**MATERIAL SHOWN:**
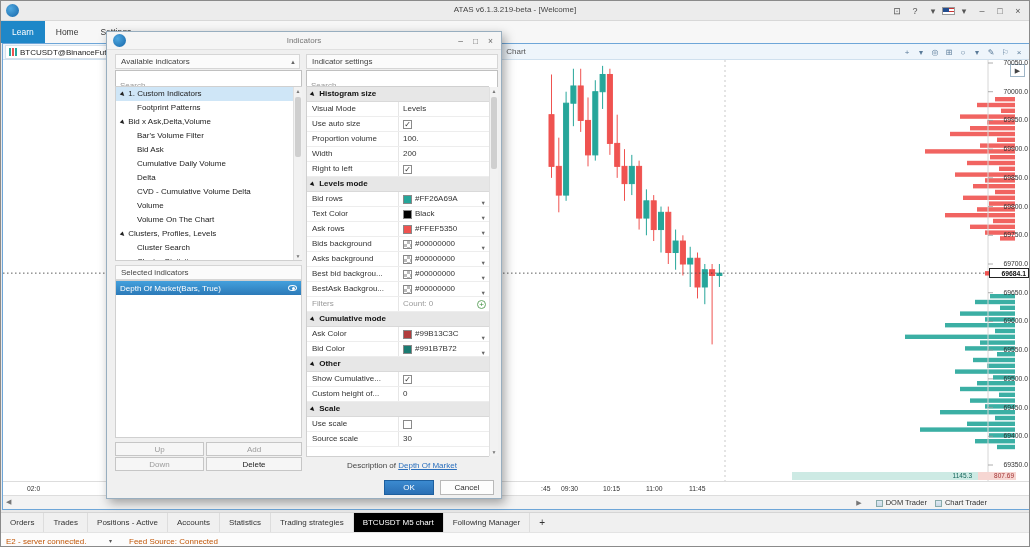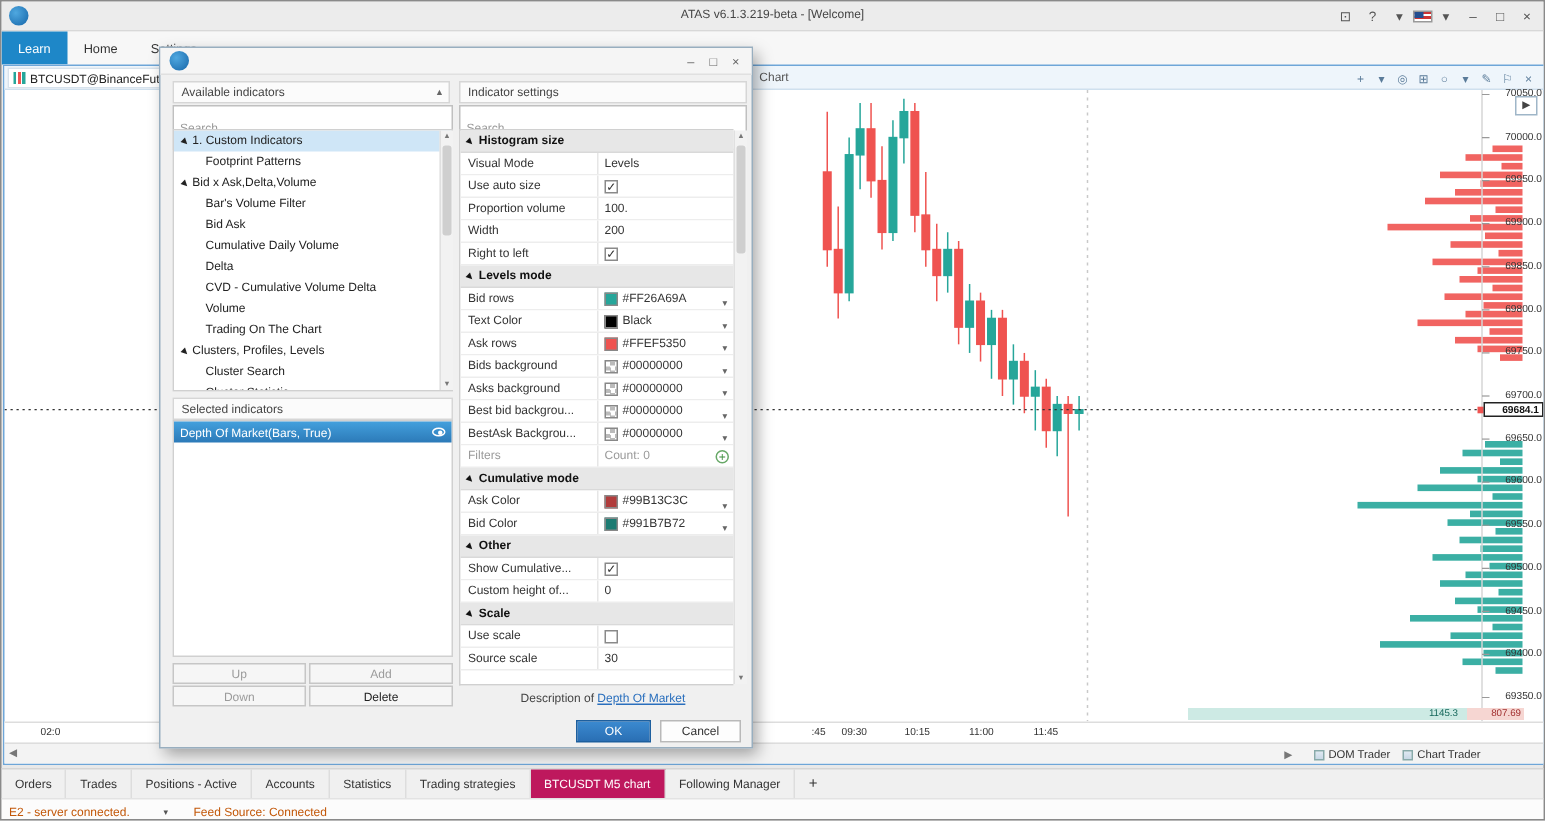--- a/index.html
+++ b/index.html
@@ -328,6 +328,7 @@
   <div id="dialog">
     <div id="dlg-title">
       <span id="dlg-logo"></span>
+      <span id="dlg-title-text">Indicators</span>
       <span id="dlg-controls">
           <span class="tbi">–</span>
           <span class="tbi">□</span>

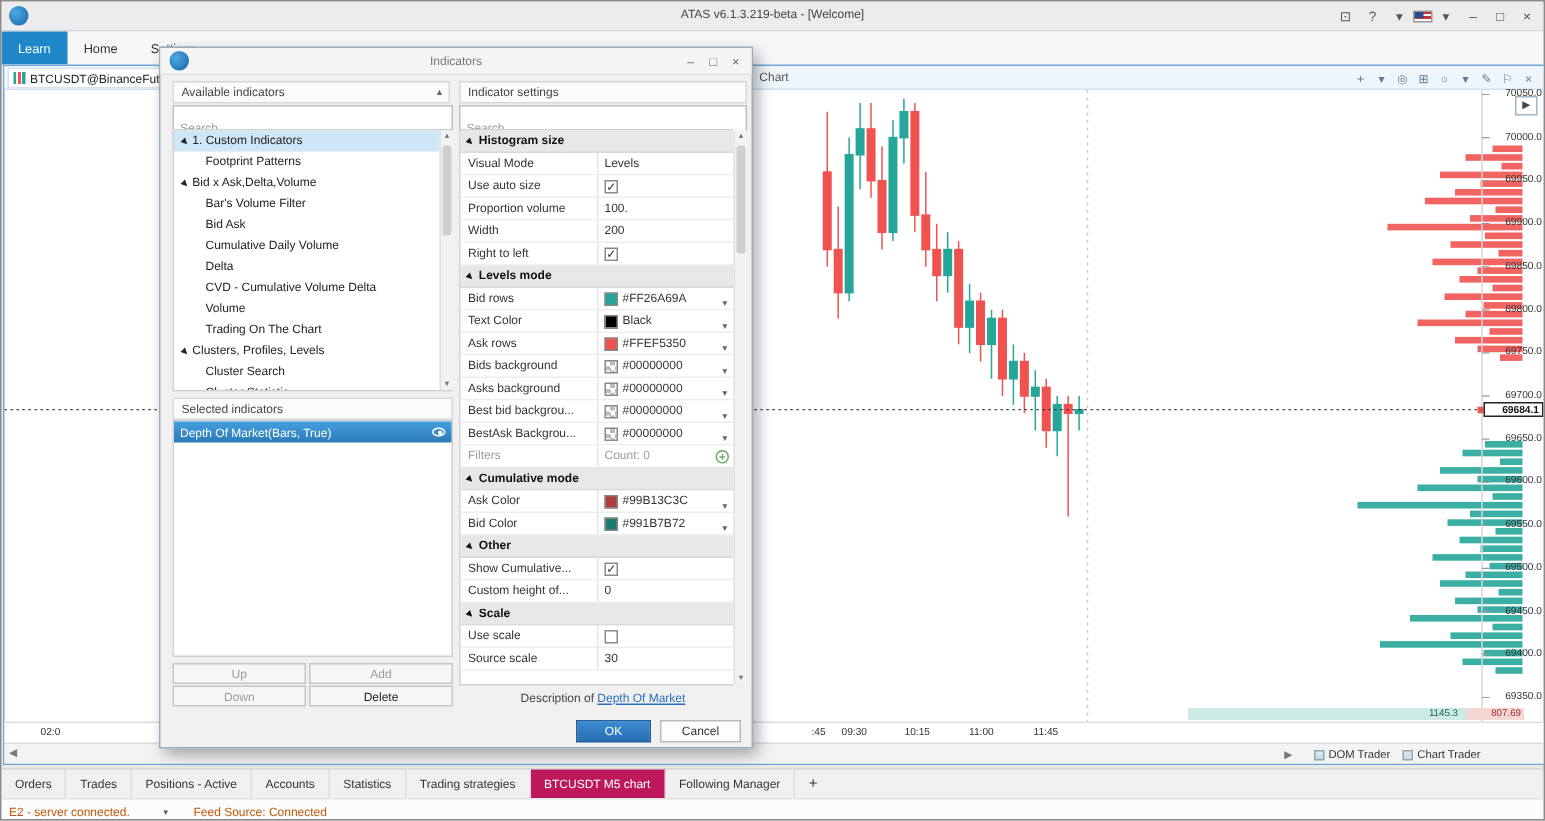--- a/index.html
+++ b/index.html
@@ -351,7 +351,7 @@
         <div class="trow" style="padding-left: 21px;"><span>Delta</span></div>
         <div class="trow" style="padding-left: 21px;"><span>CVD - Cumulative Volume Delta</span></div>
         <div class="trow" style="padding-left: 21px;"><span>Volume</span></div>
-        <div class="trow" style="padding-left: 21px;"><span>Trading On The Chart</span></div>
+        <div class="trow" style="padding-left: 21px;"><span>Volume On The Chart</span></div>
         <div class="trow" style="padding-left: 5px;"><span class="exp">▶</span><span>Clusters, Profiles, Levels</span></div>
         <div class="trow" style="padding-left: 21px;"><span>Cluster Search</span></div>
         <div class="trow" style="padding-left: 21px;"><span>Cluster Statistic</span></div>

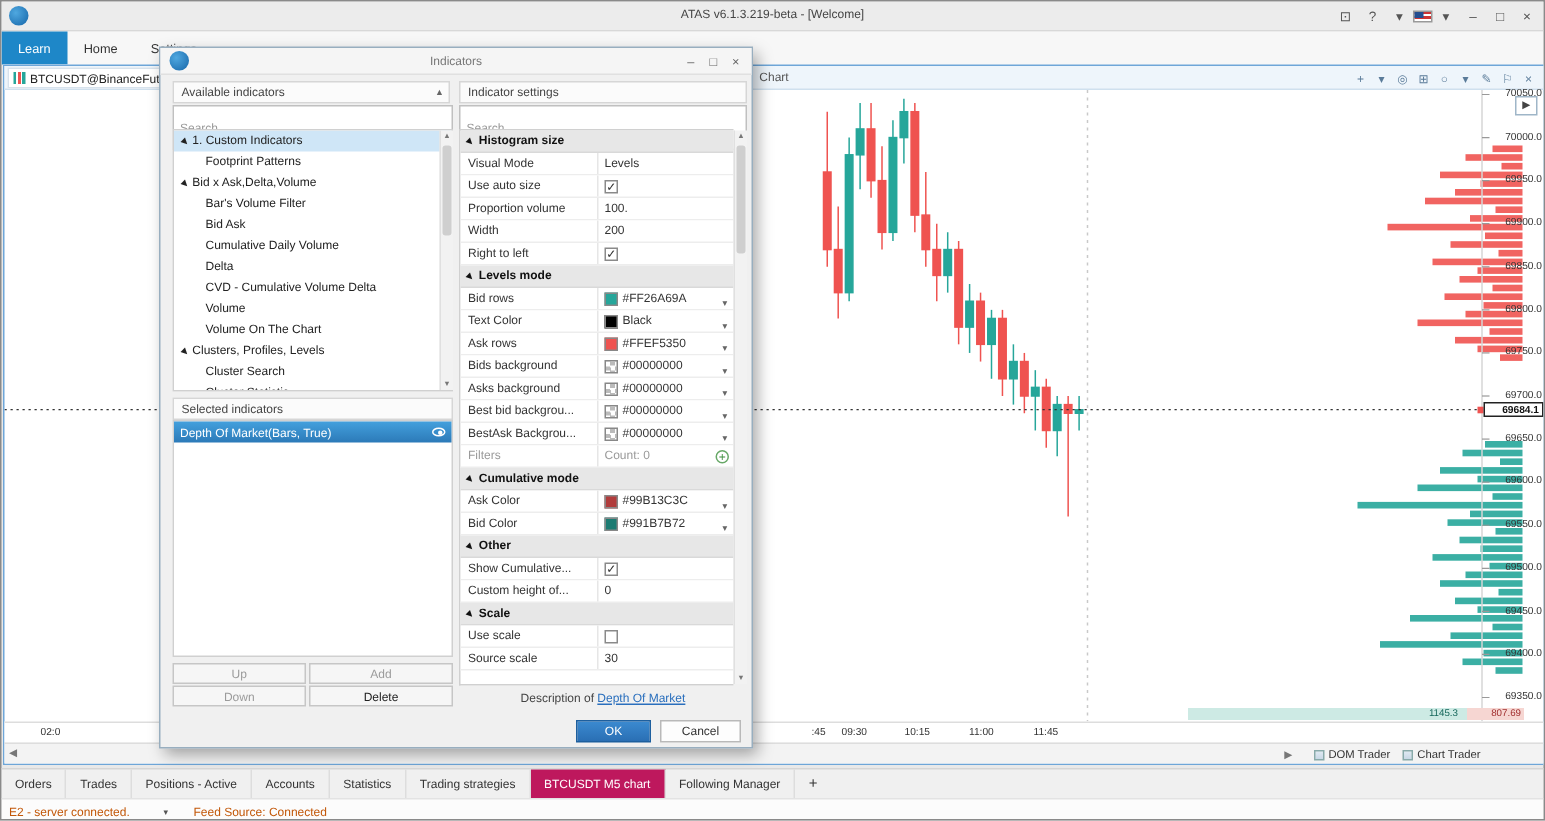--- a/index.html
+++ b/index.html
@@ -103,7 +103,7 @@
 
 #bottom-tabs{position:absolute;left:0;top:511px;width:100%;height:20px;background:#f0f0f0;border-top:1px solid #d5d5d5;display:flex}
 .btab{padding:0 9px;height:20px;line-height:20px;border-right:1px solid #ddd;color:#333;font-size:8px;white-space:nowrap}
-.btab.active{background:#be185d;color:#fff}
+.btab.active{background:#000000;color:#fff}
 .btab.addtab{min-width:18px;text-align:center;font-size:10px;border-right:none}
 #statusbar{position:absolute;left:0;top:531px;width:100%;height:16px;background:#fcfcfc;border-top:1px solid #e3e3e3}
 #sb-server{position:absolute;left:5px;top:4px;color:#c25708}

**EXERCISE AIM:** Lines that contain "height" are to be copied from the records above.

**SOLVED PROBLEM:**
 #bottom-tabs{position:absolute;left:0;top:511px;width:100%;height:20px;background:#f0f0f0;border-top:1px solid #d5d5d5;display:flex}
 .btab{padding:0 9px;height:20px;line-height:20px;border-right:1px solid #ddd;color:#333;font-size:8px;white-space:nowrap}
 #statusbar{position:absolute;left:0;top:531px;width:100%;height:16px;background:#fcfcfc;border-top:1px solid #e3e3e3}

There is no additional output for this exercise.